Lamar Jackson has continued to dazzle as a dual-threat quarterback and leads the league with 7.4 yards per carry, but he has thrown for fewer than 150 yards in three of the past six games. He ranks 25th in completion percentage at .623, his lowest since his rookie year. More than once, he has missed an open receiver that could have resulted in a huge play, and he has had ill-timed turnovers in Ravens losses. And now top wide receiver Rashod Bateman is out for the season with a foot injury that requires surgery.
Devin Duvernay will presumably be the top target not named tight end Mark Andrews, but his total of 25 catches ranks tied for 79th in the league. The Ravens did not draft a wide receiver, or sign a high-profile one in free agency, or trade for one at the deadline once the extent of Bateman’s injury was known. Those decisions invite scrutiny.
The passing game will need to be better for the Ravens to get where they want to go in January, but it did perfectly fine without Mark Andrews.

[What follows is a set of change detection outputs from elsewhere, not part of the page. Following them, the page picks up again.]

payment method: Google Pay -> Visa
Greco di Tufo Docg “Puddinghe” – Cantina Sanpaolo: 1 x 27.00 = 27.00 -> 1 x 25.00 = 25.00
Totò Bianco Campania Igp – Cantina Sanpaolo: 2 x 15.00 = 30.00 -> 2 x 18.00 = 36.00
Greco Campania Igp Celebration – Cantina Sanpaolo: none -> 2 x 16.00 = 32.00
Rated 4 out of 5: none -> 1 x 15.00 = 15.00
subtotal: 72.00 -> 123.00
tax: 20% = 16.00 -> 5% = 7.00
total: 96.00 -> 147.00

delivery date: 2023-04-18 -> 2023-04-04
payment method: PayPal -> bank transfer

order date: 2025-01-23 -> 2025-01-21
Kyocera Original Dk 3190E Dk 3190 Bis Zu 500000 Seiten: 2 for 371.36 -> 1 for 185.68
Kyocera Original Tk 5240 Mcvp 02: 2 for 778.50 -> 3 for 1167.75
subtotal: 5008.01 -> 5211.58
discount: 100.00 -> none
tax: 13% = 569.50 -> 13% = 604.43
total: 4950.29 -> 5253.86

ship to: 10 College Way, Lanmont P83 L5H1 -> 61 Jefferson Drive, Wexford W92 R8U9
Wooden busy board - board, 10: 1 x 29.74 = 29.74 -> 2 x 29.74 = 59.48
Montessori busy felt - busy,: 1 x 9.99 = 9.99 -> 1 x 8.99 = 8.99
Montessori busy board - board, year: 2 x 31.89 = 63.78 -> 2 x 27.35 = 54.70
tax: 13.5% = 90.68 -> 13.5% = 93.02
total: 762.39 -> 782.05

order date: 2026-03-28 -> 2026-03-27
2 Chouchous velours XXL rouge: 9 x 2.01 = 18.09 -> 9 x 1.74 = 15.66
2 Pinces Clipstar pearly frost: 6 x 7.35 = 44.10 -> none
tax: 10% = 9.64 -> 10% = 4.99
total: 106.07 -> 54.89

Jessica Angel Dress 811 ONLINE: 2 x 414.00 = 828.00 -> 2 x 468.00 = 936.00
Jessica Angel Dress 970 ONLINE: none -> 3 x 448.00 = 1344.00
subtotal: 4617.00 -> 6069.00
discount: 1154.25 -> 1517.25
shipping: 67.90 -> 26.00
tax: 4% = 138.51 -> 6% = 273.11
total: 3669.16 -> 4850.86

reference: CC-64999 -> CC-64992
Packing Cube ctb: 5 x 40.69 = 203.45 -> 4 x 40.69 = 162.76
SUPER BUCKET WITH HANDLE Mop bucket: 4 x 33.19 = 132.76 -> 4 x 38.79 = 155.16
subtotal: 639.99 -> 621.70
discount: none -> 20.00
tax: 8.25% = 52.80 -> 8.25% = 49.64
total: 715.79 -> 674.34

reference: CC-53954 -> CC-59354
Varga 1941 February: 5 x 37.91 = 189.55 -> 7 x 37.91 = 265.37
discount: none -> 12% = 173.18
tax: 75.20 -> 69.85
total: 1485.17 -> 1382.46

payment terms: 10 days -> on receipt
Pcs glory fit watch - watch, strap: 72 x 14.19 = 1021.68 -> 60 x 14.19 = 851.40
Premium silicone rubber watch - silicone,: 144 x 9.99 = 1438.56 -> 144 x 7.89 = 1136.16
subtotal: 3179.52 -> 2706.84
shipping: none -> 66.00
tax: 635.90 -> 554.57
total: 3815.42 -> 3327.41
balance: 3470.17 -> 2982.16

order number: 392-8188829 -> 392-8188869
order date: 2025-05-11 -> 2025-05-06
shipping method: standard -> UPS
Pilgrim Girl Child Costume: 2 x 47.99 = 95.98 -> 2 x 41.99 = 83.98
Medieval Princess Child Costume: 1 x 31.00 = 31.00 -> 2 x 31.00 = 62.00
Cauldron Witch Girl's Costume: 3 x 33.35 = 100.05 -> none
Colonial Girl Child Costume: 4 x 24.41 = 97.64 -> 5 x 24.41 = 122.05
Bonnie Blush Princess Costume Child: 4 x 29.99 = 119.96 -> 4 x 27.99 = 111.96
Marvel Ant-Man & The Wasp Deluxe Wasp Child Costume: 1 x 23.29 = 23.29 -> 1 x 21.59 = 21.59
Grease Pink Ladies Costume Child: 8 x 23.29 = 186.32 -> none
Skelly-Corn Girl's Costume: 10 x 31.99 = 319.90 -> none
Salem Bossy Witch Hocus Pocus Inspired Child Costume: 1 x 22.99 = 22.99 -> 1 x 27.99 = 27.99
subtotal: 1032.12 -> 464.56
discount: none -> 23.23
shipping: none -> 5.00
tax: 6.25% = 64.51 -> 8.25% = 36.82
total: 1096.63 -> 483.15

Lamar Jackson’s completion percentage has been well below expectation in three of the last four gamesreflecting opportunities being there.
Jackson has been smart with the football the last couple of weeks when it would have been easy for him to try to do too much. The touchdown pass to Isaiah Likely was a work of art with Greg Roman deserving credit for the design. Jackson sold the run very well.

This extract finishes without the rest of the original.